Coming back home…what should it mean? Oh, you have absolutely no idea what it is. Every FLEX alumni will get moral tears in their eyes as they read this sentence. Why? Let me tell you. Lately I have been studying the work of the “Tergdaleulis (it is a symbolic name for people who went to Russia to get education in the end of 19th century. They had to cross the river Tergi, which is where the name comes from) and I though, what are we? What is our virtue? Well, we do know, but how about the rest of the society? Considering the fact, that every FLEX has at least gone past the Starbucks, I call us Starbucksdaleuli (people, who have drank Starbucks, or at least been somewhere around there).
Lets just open your amazing mind and imagine a child, 17-18 years old, who has been gone from his family, friends, beloved cat for one year…okay, but seriously, it is not easy! As if leaving was not hard enough, coming back is at least twice as bad. Because now you have no idea how to feel. You get those nasty mixed feelings. You want to see your friends and family, but you don’t want to leave who you met in the US. You don’t know how you will be met, considering you feel different from your native peers. This is chaos! And it starts in about December, when you get a letter of confirmation about you flight date. Now you realize that your American dream is half gone. But lets see the bright side – you have another half left. The real deal starts about 1 month before you actually sit in the plane. This is when you get your flight tickets with all the other documents in it. There is an unwritten rule: as soon as you get the ticket, you take it, check it and then panic! Well, lemme just tell ya my story.

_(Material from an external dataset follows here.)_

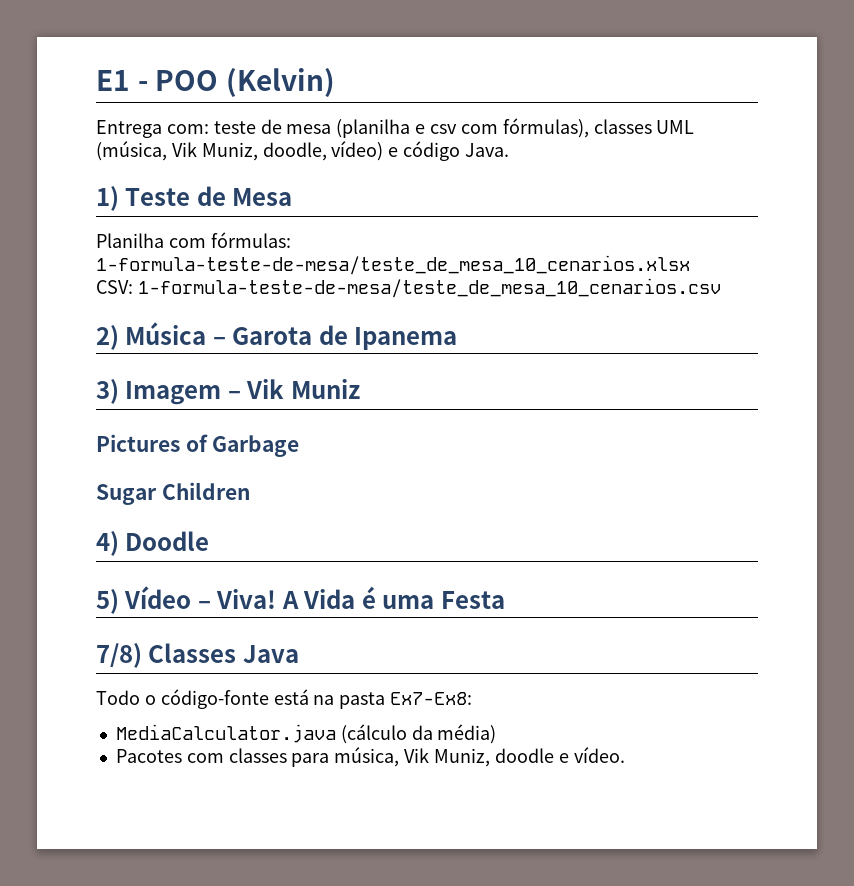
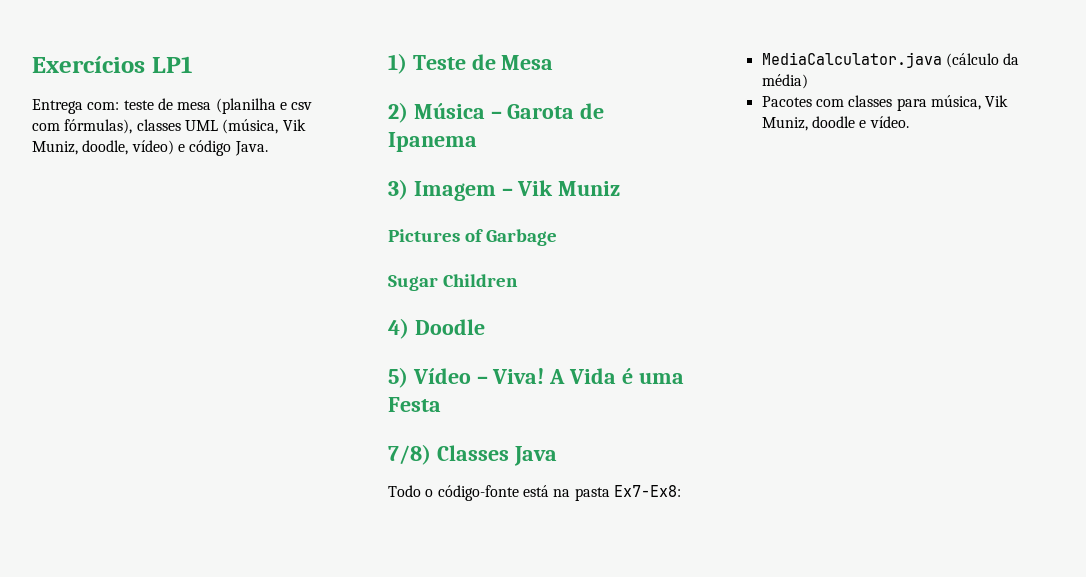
- E1 - POO (Kelvin)
+ Exercícios LP1
- Planilha com fórmulas: 1-formula-teste-de-mesa/teste_de_mesa_10_cenarios.xlsx
- CSV: 1-formula-teste-de-mesa/teste_de_mesa_10_cenarios.csv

My flight date was June 18th. About one month before that I got my tickets. It was crazy! But at least I had not finished my school yet, which gave me 2 weeks of procrastination. Well, after those 2 weeks I started the real deal. This is when I started giving away my clothes, buying new ones and getting different presents for my friends and family. Wow, I just fitted the whole lot of work I did in one sentence. On the day before my flight, June 17th, my friends and I had a farewell party. They stayed at my place till 1:00am. My flight was at 5:00am and of course I never felt asleep. Before leaving home one of my suitcase zippers snapped. The whole thing! And I did not have time to go to Walmart to get a new one. So, I grabbed duct tape and covered the whole bag in it. Ten we left to get to the Cedar Rapids airport.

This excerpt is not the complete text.